TASK OBJECTIVE: The answer must be every line below that holds the word "deals".

DATA TO USE:
· · · ·

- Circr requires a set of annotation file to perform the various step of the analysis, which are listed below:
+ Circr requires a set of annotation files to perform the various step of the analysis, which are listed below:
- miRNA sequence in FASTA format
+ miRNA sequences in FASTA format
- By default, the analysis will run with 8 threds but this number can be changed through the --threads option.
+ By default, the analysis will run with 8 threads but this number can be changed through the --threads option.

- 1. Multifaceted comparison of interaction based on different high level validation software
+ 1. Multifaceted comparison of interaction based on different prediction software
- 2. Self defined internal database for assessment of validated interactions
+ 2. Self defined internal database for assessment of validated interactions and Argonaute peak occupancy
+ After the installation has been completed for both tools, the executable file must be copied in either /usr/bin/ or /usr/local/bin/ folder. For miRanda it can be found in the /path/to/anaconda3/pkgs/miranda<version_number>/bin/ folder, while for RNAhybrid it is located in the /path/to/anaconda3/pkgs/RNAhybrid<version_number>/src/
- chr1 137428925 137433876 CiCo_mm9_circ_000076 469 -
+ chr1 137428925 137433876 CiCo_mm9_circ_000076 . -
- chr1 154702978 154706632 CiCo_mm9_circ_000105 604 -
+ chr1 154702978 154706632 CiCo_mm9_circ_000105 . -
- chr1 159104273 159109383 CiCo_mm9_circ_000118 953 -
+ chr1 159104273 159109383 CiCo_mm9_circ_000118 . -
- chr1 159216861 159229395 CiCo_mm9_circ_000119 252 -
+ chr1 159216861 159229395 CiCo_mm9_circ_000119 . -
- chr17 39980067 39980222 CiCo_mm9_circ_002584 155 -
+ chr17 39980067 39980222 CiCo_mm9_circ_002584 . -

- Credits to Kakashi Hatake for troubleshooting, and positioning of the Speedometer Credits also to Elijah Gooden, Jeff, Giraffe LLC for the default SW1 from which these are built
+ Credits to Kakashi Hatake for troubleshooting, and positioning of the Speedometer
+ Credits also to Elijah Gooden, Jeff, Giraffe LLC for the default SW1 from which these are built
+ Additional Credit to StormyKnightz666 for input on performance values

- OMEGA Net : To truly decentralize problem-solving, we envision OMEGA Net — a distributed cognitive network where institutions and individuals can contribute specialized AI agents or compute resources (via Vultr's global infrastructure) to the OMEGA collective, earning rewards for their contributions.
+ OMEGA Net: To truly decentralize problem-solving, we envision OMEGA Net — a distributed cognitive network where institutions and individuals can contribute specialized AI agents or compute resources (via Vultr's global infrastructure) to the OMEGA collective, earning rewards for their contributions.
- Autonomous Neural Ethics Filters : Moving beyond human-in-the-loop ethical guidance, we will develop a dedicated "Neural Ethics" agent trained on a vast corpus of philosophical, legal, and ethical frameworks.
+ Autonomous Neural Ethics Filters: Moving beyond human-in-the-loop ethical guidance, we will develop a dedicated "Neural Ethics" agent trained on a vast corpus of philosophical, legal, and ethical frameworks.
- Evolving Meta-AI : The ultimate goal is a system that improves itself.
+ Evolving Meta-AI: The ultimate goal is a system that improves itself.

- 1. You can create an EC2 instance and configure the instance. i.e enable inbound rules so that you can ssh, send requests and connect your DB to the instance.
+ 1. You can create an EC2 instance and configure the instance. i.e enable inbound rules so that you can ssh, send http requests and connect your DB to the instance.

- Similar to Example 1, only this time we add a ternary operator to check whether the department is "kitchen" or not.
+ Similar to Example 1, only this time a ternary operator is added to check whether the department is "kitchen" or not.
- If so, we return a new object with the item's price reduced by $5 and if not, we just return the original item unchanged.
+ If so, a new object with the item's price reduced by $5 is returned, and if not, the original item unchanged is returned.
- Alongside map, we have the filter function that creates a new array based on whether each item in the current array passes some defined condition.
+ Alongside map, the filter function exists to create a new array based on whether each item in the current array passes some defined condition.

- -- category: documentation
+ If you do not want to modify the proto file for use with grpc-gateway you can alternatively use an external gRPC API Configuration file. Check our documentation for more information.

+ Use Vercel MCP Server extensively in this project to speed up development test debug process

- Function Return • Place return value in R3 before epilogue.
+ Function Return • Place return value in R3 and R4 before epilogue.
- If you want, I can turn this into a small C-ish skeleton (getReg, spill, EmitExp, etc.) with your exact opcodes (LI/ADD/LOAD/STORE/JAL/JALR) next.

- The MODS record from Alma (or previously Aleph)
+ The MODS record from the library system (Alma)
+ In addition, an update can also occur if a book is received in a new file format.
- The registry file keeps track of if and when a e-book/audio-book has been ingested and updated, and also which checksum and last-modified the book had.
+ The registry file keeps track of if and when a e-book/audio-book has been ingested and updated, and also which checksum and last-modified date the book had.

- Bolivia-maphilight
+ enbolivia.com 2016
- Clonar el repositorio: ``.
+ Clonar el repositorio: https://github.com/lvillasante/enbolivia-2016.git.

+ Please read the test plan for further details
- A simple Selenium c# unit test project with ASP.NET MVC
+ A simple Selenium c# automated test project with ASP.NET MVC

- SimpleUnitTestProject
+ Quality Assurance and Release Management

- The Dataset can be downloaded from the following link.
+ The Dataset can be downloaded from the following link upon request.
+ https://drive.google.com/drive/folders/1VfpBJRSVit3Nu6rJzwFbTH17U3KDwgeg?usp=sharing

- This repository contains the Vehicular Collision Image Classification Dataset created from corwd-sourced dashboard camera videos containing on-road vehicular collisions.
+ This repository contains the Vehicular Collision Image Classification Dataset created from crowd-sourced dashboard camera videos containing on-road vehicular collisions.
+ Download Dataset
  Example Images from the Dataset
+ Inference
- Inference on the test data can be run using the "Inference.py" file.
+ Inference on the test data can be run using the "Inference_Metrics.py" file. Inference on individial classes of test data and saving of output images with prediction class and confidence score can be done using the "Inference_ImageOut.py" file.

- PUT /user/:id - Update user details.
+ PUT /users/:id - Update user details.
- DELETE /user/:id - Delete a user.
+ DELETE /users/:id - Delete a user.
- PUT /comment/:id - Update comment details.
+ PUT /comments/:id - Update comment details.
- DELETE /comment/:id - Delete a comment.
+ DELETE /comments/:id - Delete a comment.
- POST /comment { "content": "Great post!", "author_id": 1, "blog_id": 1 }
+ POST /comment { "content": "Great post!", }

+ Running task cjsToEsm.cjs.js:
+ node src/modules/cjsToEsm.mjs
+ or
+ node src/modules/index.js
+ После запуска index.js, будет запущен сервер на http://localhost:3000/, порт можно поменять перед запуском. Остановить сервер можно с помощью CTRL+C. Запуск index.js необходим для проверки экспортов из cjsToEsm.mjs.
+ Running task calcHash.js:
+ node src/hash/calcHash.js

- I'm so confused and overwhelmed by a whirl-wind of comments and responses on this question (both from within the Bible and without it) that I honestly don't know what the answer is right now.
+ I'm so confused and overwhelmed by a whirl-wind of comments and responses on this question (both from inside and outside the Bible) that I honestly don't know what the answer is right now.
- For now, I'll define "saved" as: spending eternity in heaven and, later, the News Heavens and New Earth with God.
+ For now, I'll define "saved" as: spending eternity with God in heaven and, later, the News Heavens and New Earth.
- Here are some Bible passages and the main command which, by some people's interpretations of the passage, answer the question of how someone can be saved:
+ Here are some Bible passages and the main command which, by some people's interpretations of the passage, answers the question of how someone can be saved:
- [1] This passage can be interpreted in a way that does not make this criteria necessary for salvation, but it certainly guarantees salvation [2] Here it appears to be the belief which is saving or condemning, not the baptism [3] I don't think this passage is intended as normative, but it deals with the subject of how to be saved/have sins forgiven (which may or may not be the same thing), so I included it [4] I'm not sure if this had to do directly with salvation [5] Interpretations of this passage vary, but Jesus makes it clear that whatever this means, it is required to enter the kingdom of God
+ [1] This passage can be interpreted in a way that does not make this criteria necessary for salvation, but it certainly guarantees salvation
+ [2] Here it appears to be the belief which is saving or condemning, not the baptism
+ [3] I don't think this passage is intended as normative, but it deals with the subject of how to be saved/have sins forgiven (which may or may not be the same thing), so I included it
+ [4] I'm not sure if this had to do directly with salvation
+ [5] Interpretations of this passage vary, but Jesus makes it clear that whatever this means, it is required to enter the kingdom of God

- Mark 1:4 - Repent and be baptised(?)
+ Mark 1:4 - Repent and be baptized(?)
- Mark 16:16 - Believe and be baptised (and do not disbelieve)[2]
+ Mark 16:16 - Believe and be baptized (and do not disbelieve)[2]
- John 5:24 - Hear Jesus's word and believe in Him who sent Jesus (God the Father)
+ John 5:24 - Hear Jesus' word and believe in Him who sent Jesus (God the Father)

· · · ·

ANSWER SPACE:
- [1] This passage can be interpreted in a way that does not make this criteria necessary for salvation, but it certainly guarantees salvation [2] Here it appears to be the belief which is saving or condemning, not the baptism [3] I don't think this passage is intended as normative, but it deals with the subject of how to be saved/have sins forgiven (which may or may not be the same thing), so I included it [4] I'm not sure if this had to do directly with salvation [5] Interpretations of this passage vary, but Jesus makes it clear that whatever this means, it is required to enter the kingdom of God
+ [3] I don't think this passage is intended as normative, but it deals with the subject of how to be saved/have sins forgiven (which may or may not be the same thing), so I included it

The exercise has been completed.